Palazzo del Vento a Jaipur |
La città dalle nove porte. Nella tradizione induista l’uomo è spesso definito come navadvare pure, la città dalle nove porte o, in altri testi, ekadasavara pure, la città dalle undici porte. Con questa metafora si fa riferimento alle aperture, ai fori presenti nel corpo umano che è visto come una fortezza abitata dallo Spirito.
Le nove porte sono i due occhi, le due narici, i due orecchi, la bocca, l’ano e l’organo genitale. A ciò si aggiungono – quando si parla di undici porte – l’ombelico e la sutura sagittale, il punto del cranio in cui si uniscono e dal quale esce l’atman durante la cremazione del cadavere.

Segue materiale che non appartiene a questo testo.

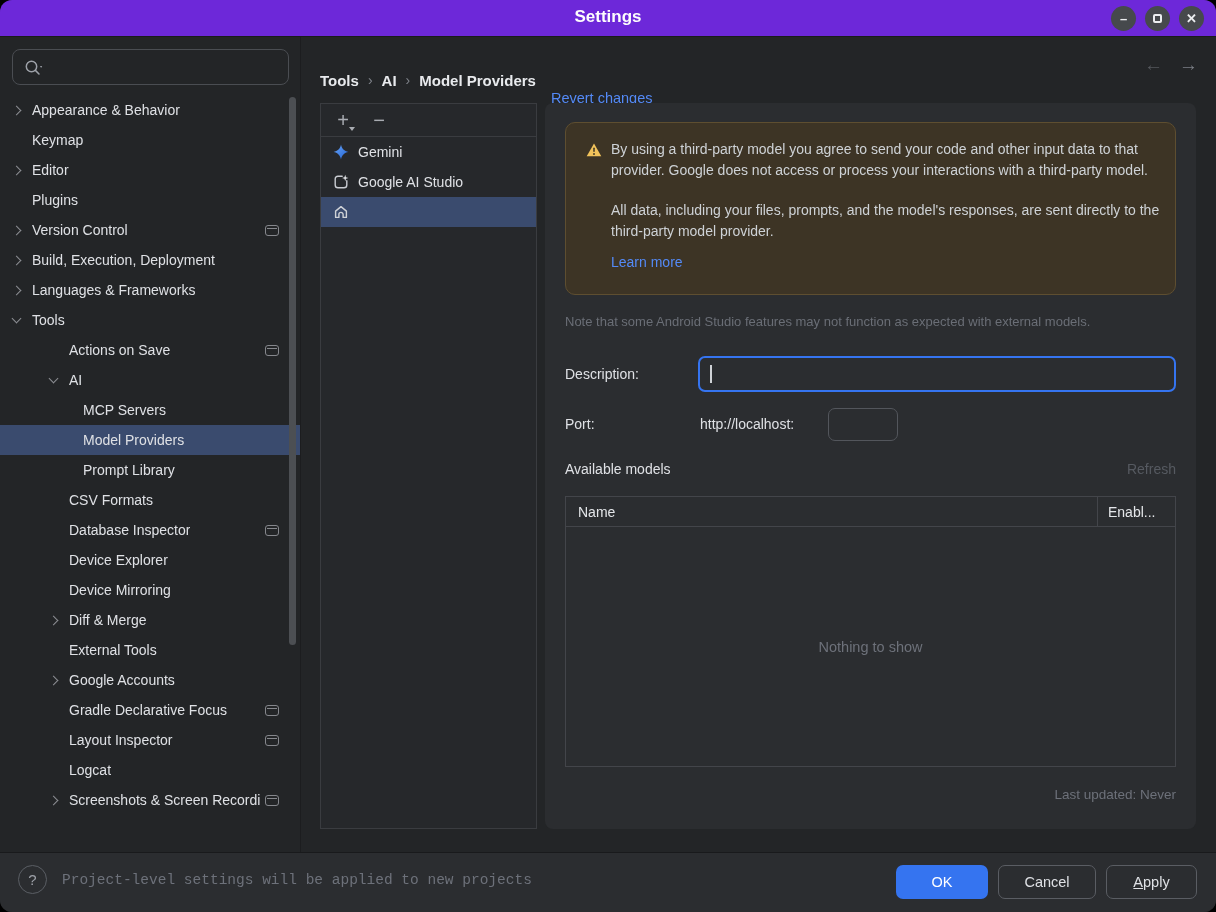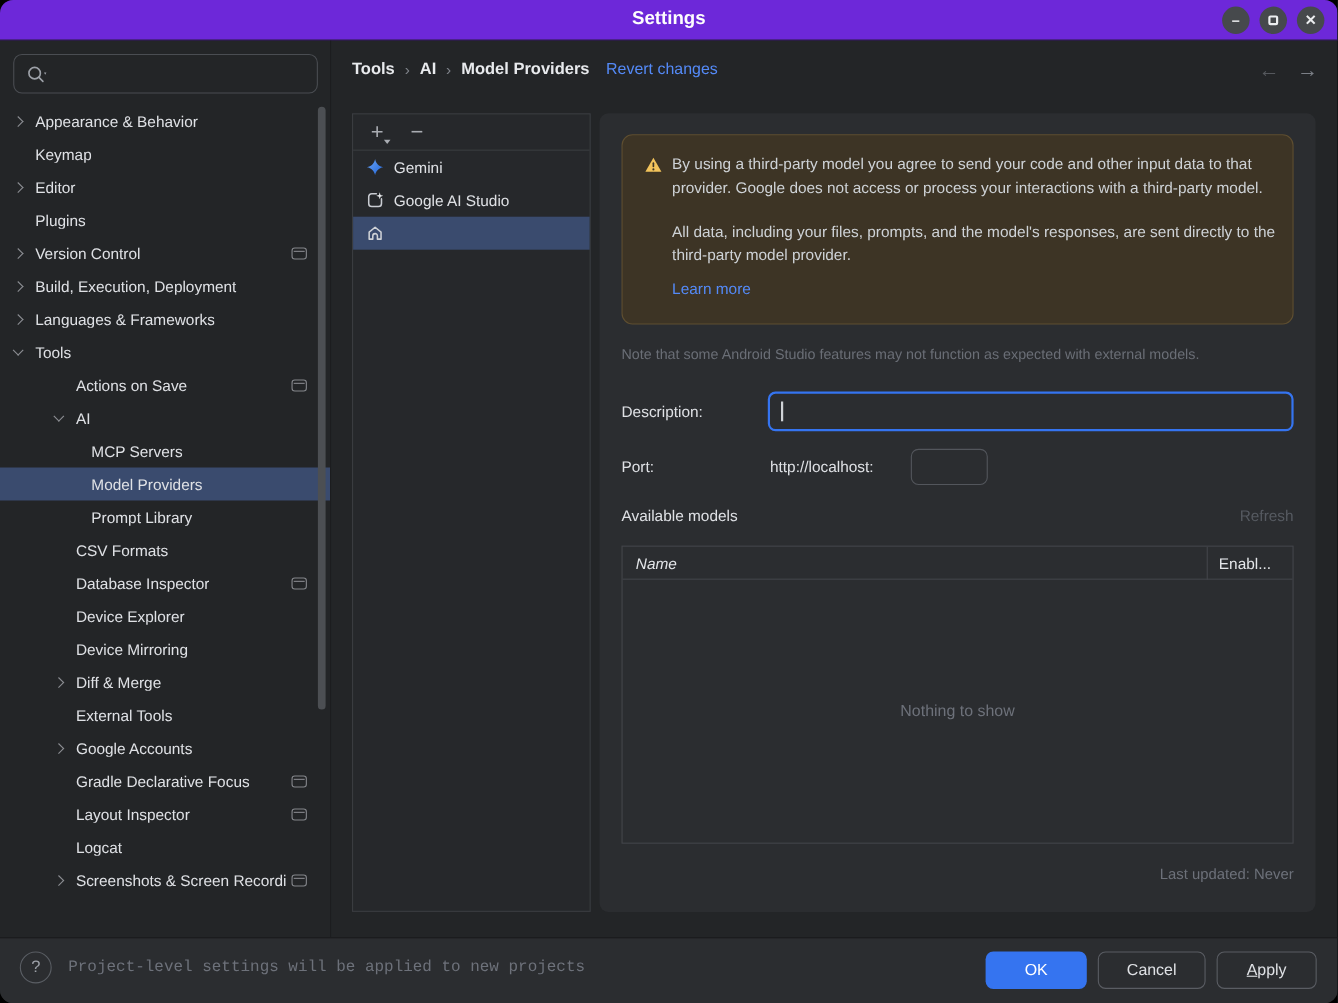--- a/index.html
+++ b/index.html
@@ -22,21 +22,21 @@
   
   .search-wrap { position:absolute; left:12px; top:49px; width:277px; height:36px;
     border:1px solid #4a4d52; border-radius:8px; background:transparent; }
   .search-icon { position:absolute; left:11px; top:9px; width:20px; height:18px; }
   .search-input { position:absolute; left:36px; top:2px; right:6px; height:30px;
     background:transparent; border:none; outline:none; color:#dfe1e5; font-size:14px; }
   .vdivider { position:absolute; left:300px; top:37px; width:1px; height:815px; background:#1c1d1f; }
   .breadcrumb { position:absolute; left:320px; top:54px; display:flex; align-items:center; gap:9px; font-size:15px; }
   .crumb { font-weight:bold; color:#e8eaed; }
   .crumb-sep { color:#7f838a; font-size:14px; }
-  .revert-link { color:#548af7; font-weight:normal; margin-left:6px; font-size:14.5px; }
+  .revert-link { color:#548af7; font-weight:normal; margin-left:6px; font-size:14.5px;margin-top:36px; }
   .nav-arrows { position:absolute; right:18px; top:54px; display:flex; gap:16px; font-size:19px; }
   .nav-back { color:#55585d; }
   .nav-fwd { color:#7b7f86; }
   
   .sidebar { position:absolute; left:0; top:95px; width:300px; height:757px; overflow:hidden; }
   .trow { display:flex; align-items:center; height:30px; cursor:default; }
   .trow.lvl0 { padding-left:3px; }
   .trow.lvl1 { padding-left:40px; }
   .trow.lvl2 { padding-left:54px; }
   .trow.selected { background:#3a4b6e; }
@@ -77,21 +77,21 @@
     border:2px solid #3574f0; border-radius:7px; background:#2b2d30; }
   .caret { position:absolute; left:10px; top:7px; width:1.5px; height:18px; background:#cfd2d6; }
   .port-prefix { position:absolute; left:155px; top:305px; line-height:32px; color:#dfe1e5; }
   .port-input { position:absolute; left:283px; top:305px; width:70px; height:33px;
     border:1px solid #53565c; border-radius:7px; background:transparent; }
   .avail-label { position:absolute; left:20px; top:358px; color:#dfe1e5; }
   .refresh { position:absolute; right:20px; top:358px; color:#565a61; }
   .mtable { position:absolute; left:20px; top:393px; right:20px; height:271px;
     border:1px solid #43454a; display:flex; flex-direction:column; }
   .mt-header { height:30px; display:flex; border-bottom:1px solid #43454a; align-items:center; }
-  .mt-col-name { flex:1; padding-left:12px; color:#e4e6e9;font-style:italic; }
+  .mt-col-name { flex:1; padding-left:12px; color:#e4e6e9; }
   .mt-col-enabled { width:78px; padding-left:10px; border-left:1px solid #43454a;
     height:30px; display:flex; align-items:center; color:#e4e6e9; }
   .mt-body { flex:1; display:flex; align-items:center; justify-content:center; }
   .mt-empty { color:#6d717a; font-size:14.5px; }
   .last-updated { position:absolute; right:20px; top:684px; color:#6d717a; font-size:13.5px; }
   
   .footer { position:absolute; left:0; right:0; top:852px; height:60px;
     background:#2b2d30; border-top:1px solid #191a1c; }
   .help-circle { position:absolute; left:18px; top:12px; width:29px; height:29px;
     border:1.3px solid #5a5e64; border-radius:50%; display:flex; align-items:center;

Possiamo trovare questa metafora in molti testi sacri.
Già nell’Atharva Veda (X, 2, 31) si fa riferimento a questa città in un inno che così recita: “la città di Dio, inespugnabile, con otto cinte murarie e nove porte contiene un Tesoro d’oro, celestiale,”
Altro riferimento alla città (o fortezza) questa volta di undici porte si trova nella Katha Upanishad (II 5, 1) dove si fa riferimento ad essa come alla città appartenente all’increato Atman.

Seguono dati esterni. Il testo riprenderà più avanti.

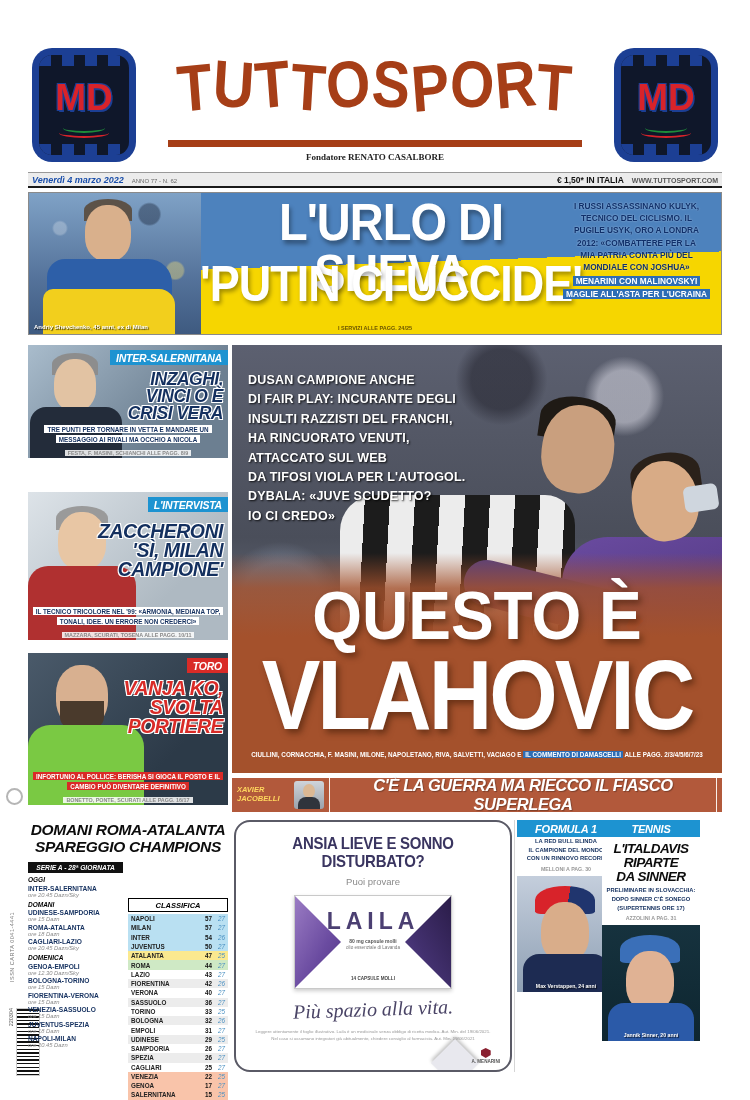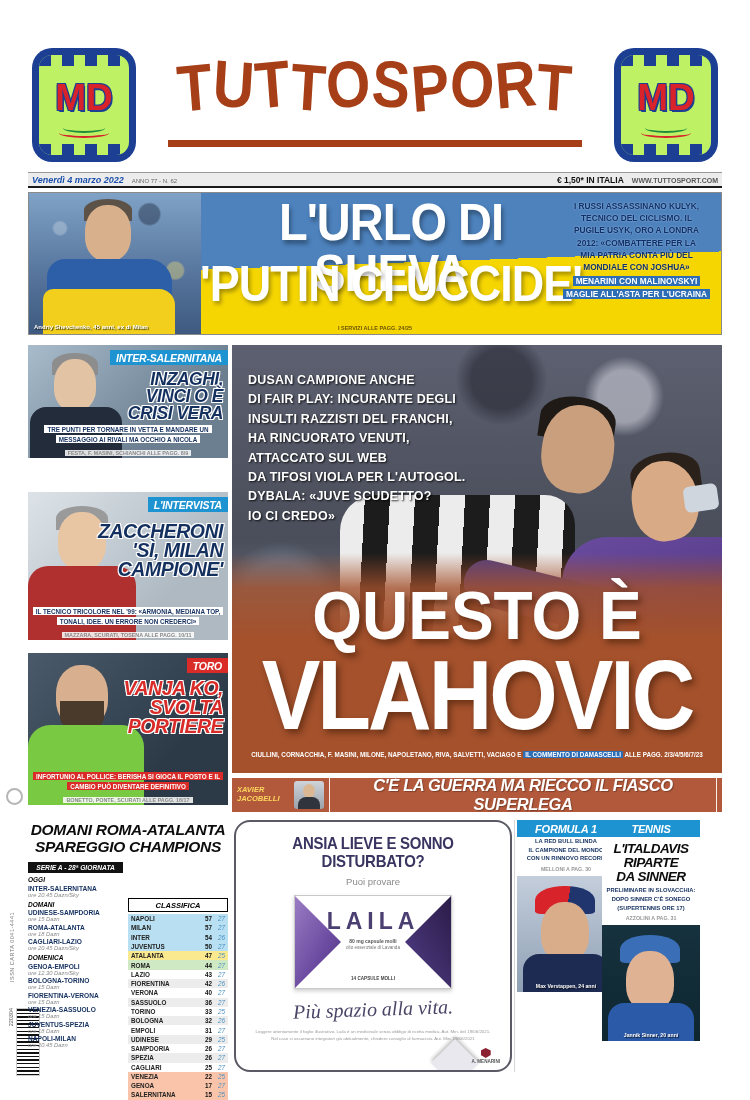--- a/index.html
+++ b/index.html
@@ -11,21 +11,21 @@
   .punch{position:absolute;left:6px;top:788px;width:13px;height:13px;border:2px solid #b5b5b5;border-radius:50%;}
   .vtext{position:absolute;writing-mode:vertical-rl;transform:rotate(180deg);font-size:5.5px;color:#777;letter-spacing:.5px;}
   .vt1{left:9px;top:832px;height:150px;}
   .barcode{position:absolute;left:16px;top:1008px;width:22px;height:66px;
            background:repeating-linear-gradient(180deg,#111 0 1.5px,#fff 1.5px 3.6px);border:1px solid #ccc;}
   .barcode-num{position:absolute;left:8px;top:1008px;writing-mode:vertical-rl;transform:rotate(180deg);font-size:5.5px;color:#555;}
 
   
   .md-logo{position:absolute;top:48px;width:104px;height:114px;background:#1c3f94;border-radius:20px;}
   .md-left{left:32px;} .md-right{left:614px;}
-  .md-inner{position:absolute;inset:7px;background:#bef264;border-radius:13px;overflow:hidden;}
+  .md-inner{position:absolute;inset:7px;background:#0f172a;border-radius:13px;overflow:hidden;}
   .md-strip{position:absolute;left:0;right:0;height:11px;
             background:repeating-linear-gradient(90deg,#1c3f94 0 12px,transparent 12px 23px);}
   .md-strip.top{top:0;} .md-strip.bottom{bottom:0;}
   .md-text{position:absolute;top:22px;left:0;right:0;text-align:center;font-size:37px;font-weight:900;
            color:#d8232a;text-shadow:1.5px 1.5px 0 #1c3f94,-1px -1px 0 #1c3f94,1px -1px 0 #1c3f94,-1px 1px 0 #1c3f94;}
   .md-swoosh{position:absolute;left:24px;width:42px;height:8px;border-radius:50%;}
   .s1{bottom:22px;border-bottom:2.5px solid #1e8c3a;}
   .s2{bottom:17px;border-bottom:2.5px solid #d8232a;width:50px;left:20px;}
 
   .masthead-title{position:absolute;top:56px;left:142px;width:466px;text-align:center;
@@ -239,20 +239,21 @@
     <div class="md-inner">
       <div class="md-strip top"></div>
       <div class="md-text">MD</div>
       <div class="md-swoosh s1"></div>
       <div class="md-swoosh s2"></div>
       <div class="md-strip bottom"></div>
     </div>
   </div>
   <div class="masthead-title"><span style="display: inline-block; transform: rotate(-5deg) translateY(3px);">T</span><span style="display: inline-block; transform: rotate(4deg) translateY(0px);">U</span><span style="display: inline-block; transform: rotate(-5deg) translateY(0px);">T</span><span style="display: inline-block; transform: rotate(4deg) translateY(3px);">T</span><span style="display: inline-block; transform: rotate(-5deg) translateY(0px);">O</span><span style="display: inline-block; transform: rotate(4deg) translateY(0px);">S</span><span style="display: inline-block; transform: rotate(-5deg) translateY(3px);">P</span><span style="display: inline-block; transform: rotate(4deg) translateY(0px);">O</span><span style="display: inline-block; transform: rotate(-5deg) translateY(0px);">R</span><span style="display: inline-block; transform: rotate(4deg) translateY(3px);">T</span></div>
   <div class="masthead-rule"></div>
+  <div class="founder">Fondatore RENATO CASALBORE</div>
 
   <div class="datebar">
     <div class="db-left">
       <span class="db-date">Venerdì 4 marzo 2022</span>
       <span class="db-issue">ANNO 77 - N. 62</span>
     </div>
     <div class="db-right">
       <span class="db-price">€ 1,50* IN ITALIA</span>
       <span class="db-site">WWW.TUTTOSPORT.COM</span>
     </div>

Anche nella Bhagavad Gita (5, 13) si dice, “rinunciando mentalmente ad ogni azione, l’anima incarnata, padrona di sé, sta felice nella fortezza dalle nove porte senza agire né far agire.”

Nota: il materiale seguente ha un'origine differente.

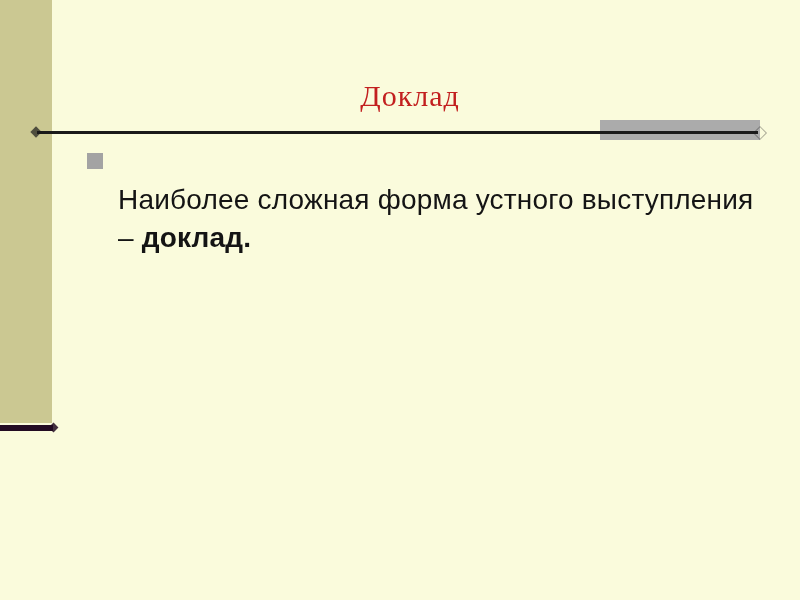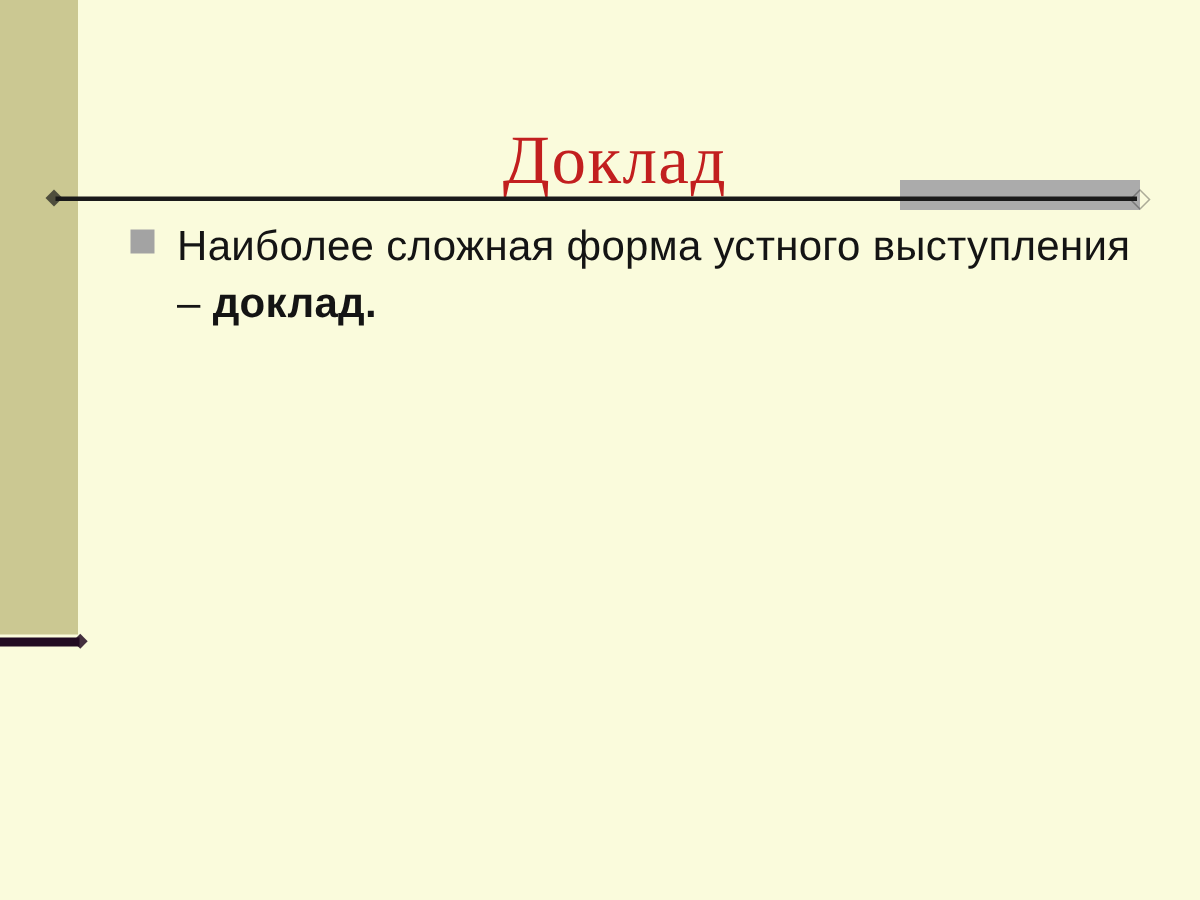--- a/index.html
+++ b/index.html
@@ -45,21 +45,21 @@
   .slide-title {
     position: absolute;
     left: 20px;
     right: 0;
     top: 40px;
     height: 72px;
     display: flex;
     align-items: center;
     justify-content: center;
     font-family: "Liberation Serif", serif;
-    font-size: 46px;
+    font-size: 30px;
     font-weight: 400;
     color: var(--title-red, #C21F1F);
     letter-spacing: 1px;
   }
   .accent-rect {
     position: absolute;
     left: 600px;
     top: 120px;
     width: 160px;
     height: 20px;
@@ -114,20 +114,21 @@
     height: 16px;
     margin-top: 8px;
     margin-right: 15px;
     background: var(--bullet-square, #A3A3A3);
   }
   .bullet-text {
     font-size: 28px;
     line-height: 38px;
     color: var(--body-text, #141414);
     letter-spacing: 0.2px;
+    margin-top: 36px;
   }
   .bullet-text b {
     font-weight: 700;
   }
 </style>
 </head>
 <body>
 
 <div class="slide">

Nel Bhagavada Purana c’è addirittura un lungo racconto che si basa sull’allegoria della città dalle nove porte abitata dal re Puranjana.
Con questa metafora si vuole evidenziare che il Sé, l’atman, risiede in questa fortezza le cui porte sono tutte rivolte verso l’esterno, verso cioè gli stimoli che giungono dall’esterno o che all’esterno sono destinati e che allontanano dalla verità e dalla vera conoscenza, quella dell’Atman e della sua identità col Brahman.
Per questo si dice che “le finestre dei sensi sono aperte verso l’esterno e per questo si vede ciò che è fuori e non ciò che è dentro di noi. Ma qualche saggio desideroso dell’immortalità, rivolgendo lo sguardo verso l’interno, vide entro se stesso l’atman.” E mai più nacque né morì.